== What you should do ==
Your answer should be an exact copy of the lines from the one containing "none -> <div>PLATFORM/CONTENT" through the last line of the records below, without any pictures.

- - - -

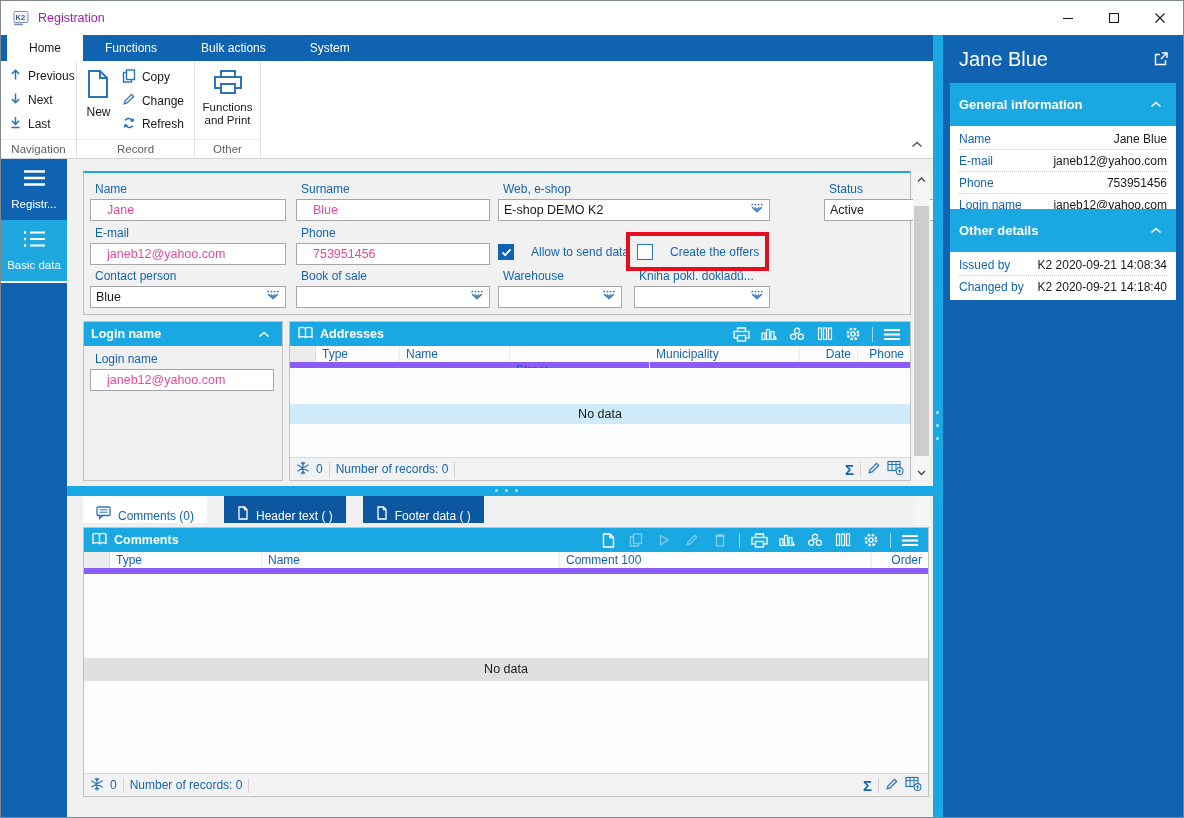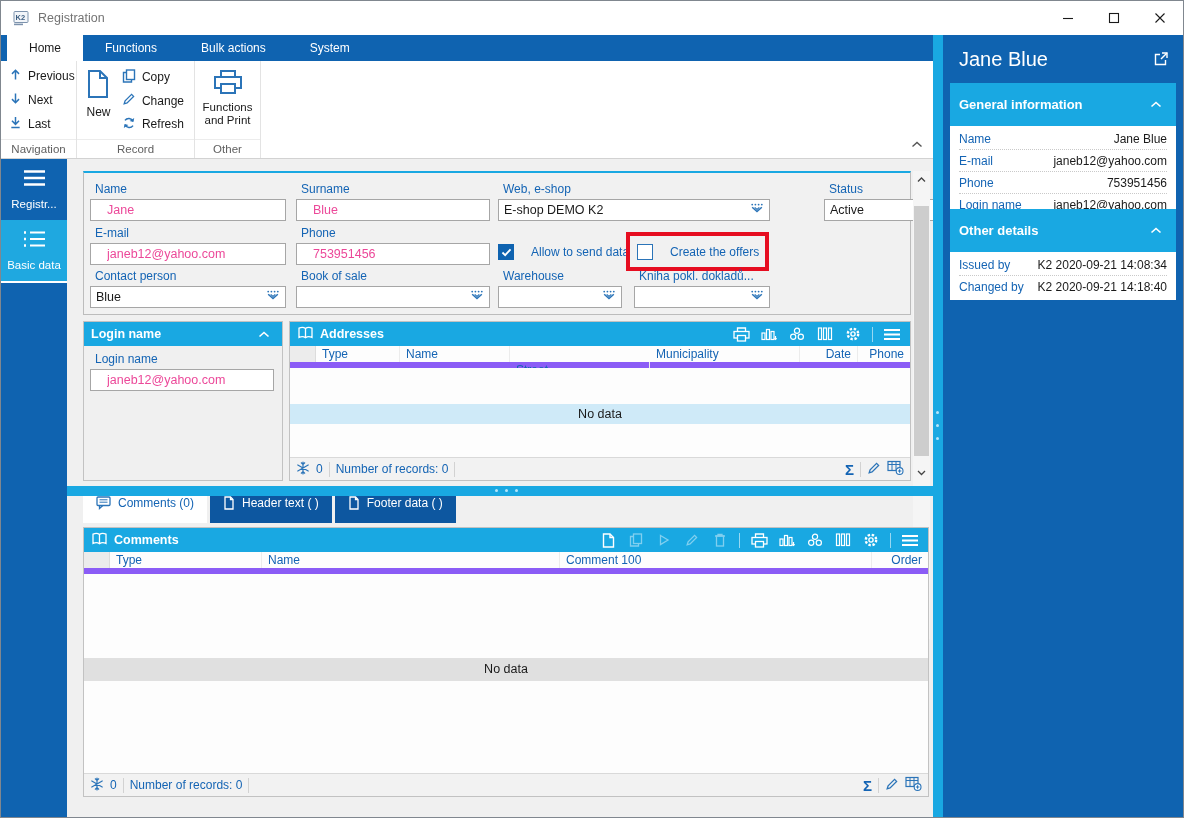"Registration" .title-text { color: #737373 -> #a21caf }
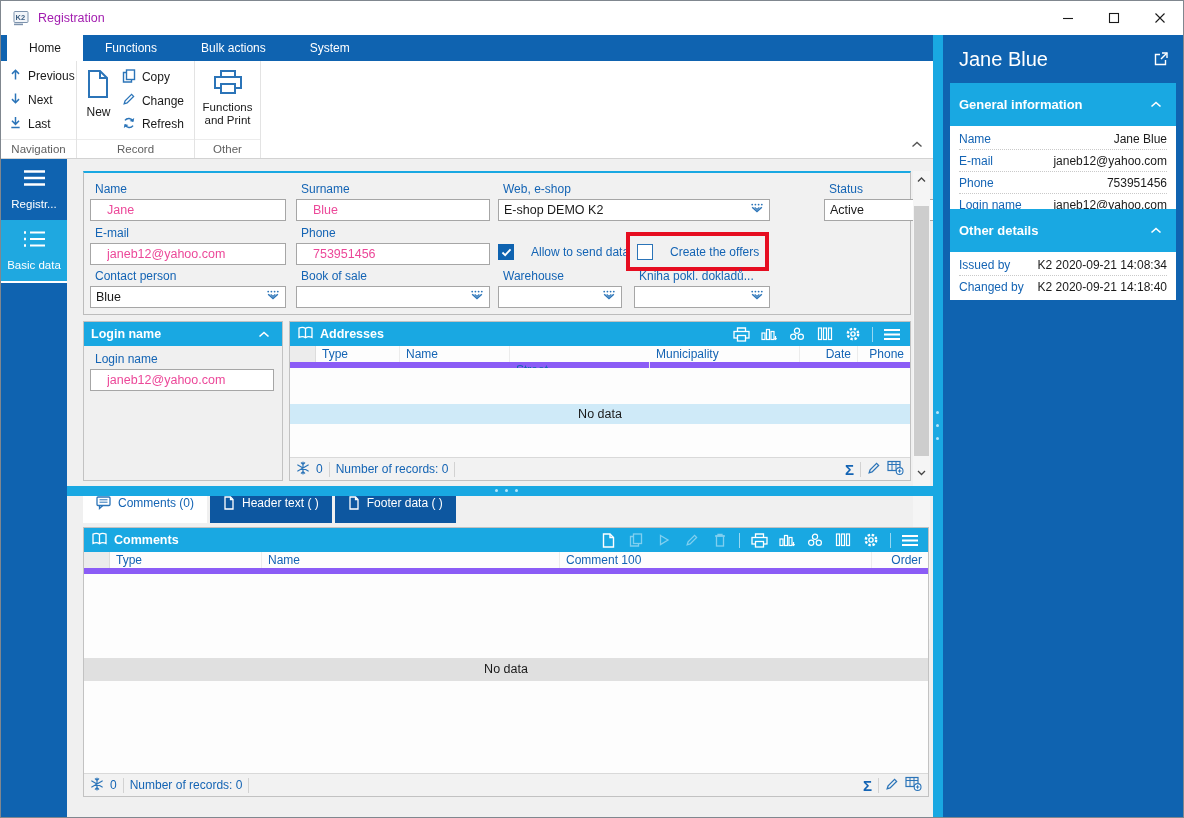"Comments (0)" .dtab { align-items: flex-start -> flex-end; margin-right: 3px -> 17px }
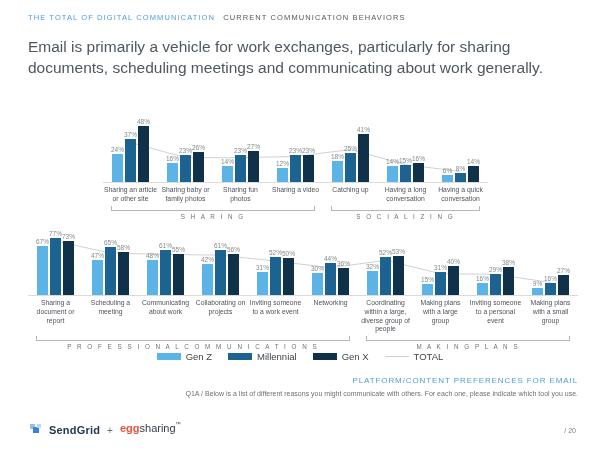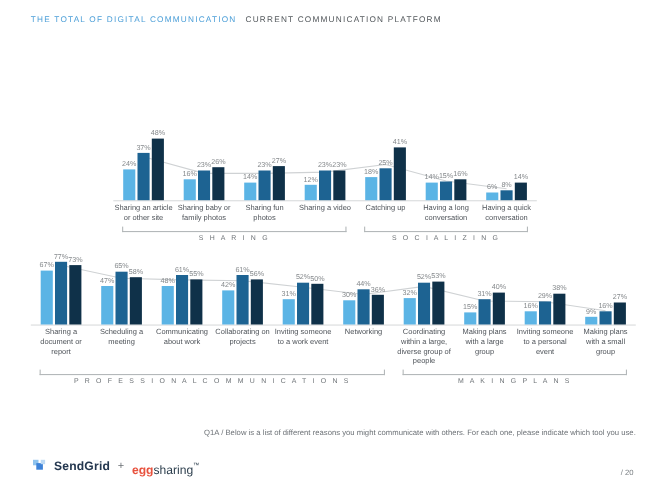"CURRENT COMMUNICATION PLATFORM" span.eb2 { text: PLATFORM -> BEHAVIORS }
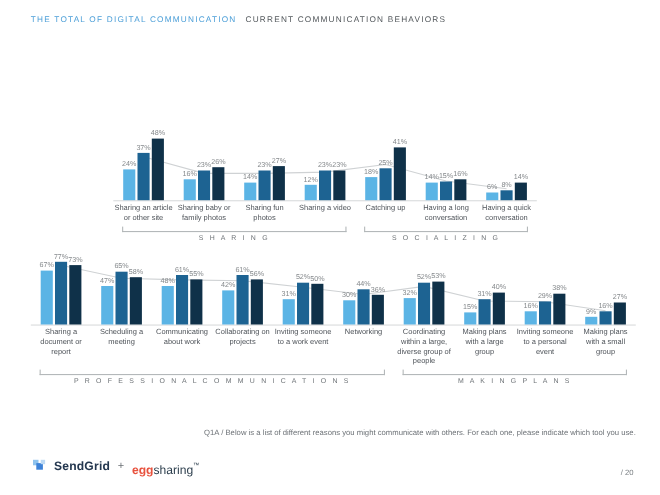"Email is primarily a vehicle" h1.title { html: none -> <h1>Email is primarily a vehicle for work exchanges, particularly for sharing documents, scheduling meetings and communicating about work generally.</h1> }
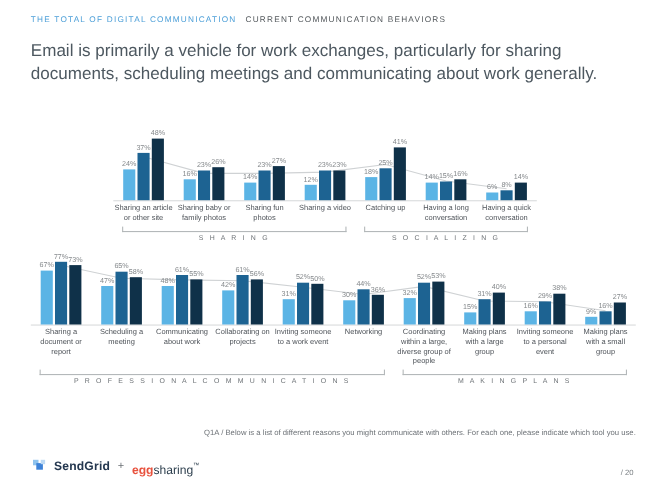"Gen Z" div.legend { html: none -> <div> <span> <span></span> <span>Gen Z</span> </span> <span> <span></span> <span>Millennial</span> </span> <span> <span></span> <span>Gen X</span> </span> <span> <span></span> <span>TOTAL</span> </span> </div> }
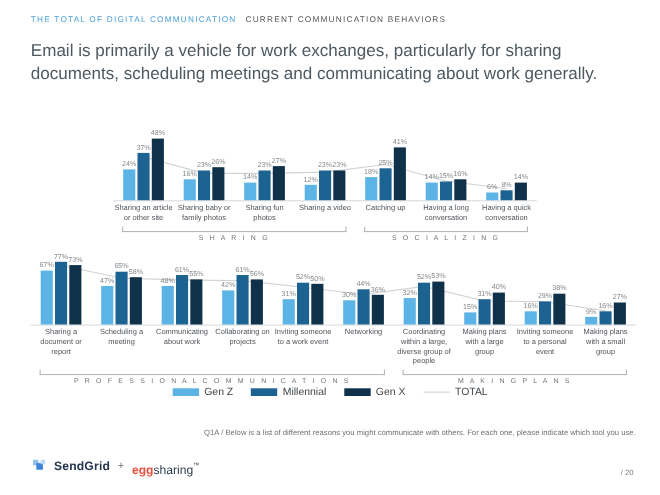"PLATFORM/CONTENT PREFERENCES FOR EMAIL" div.pref-label { html: none -> <div>PLATFORM/CONTENT PREFERENCES FOR EMAIL</div> }
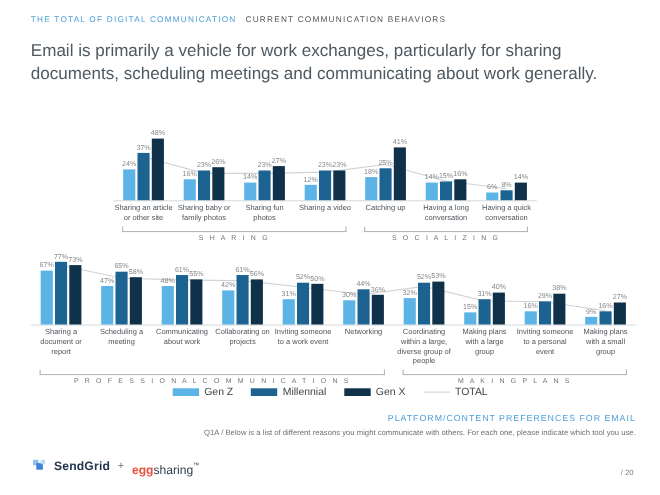"SendGrid" .brand { align-items: flex-start -> flex-end }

- - - -

== Problem solution ==
"PLATFORM/CONTENT PREFERENCES FOR EMAIL" div.pref-label { html: none -> <div>PLATFORM/CONTENT PREFERENCES FOR EMAIL</div> }
"SendGrid" .brand { align-items: flex-start -> flex-end }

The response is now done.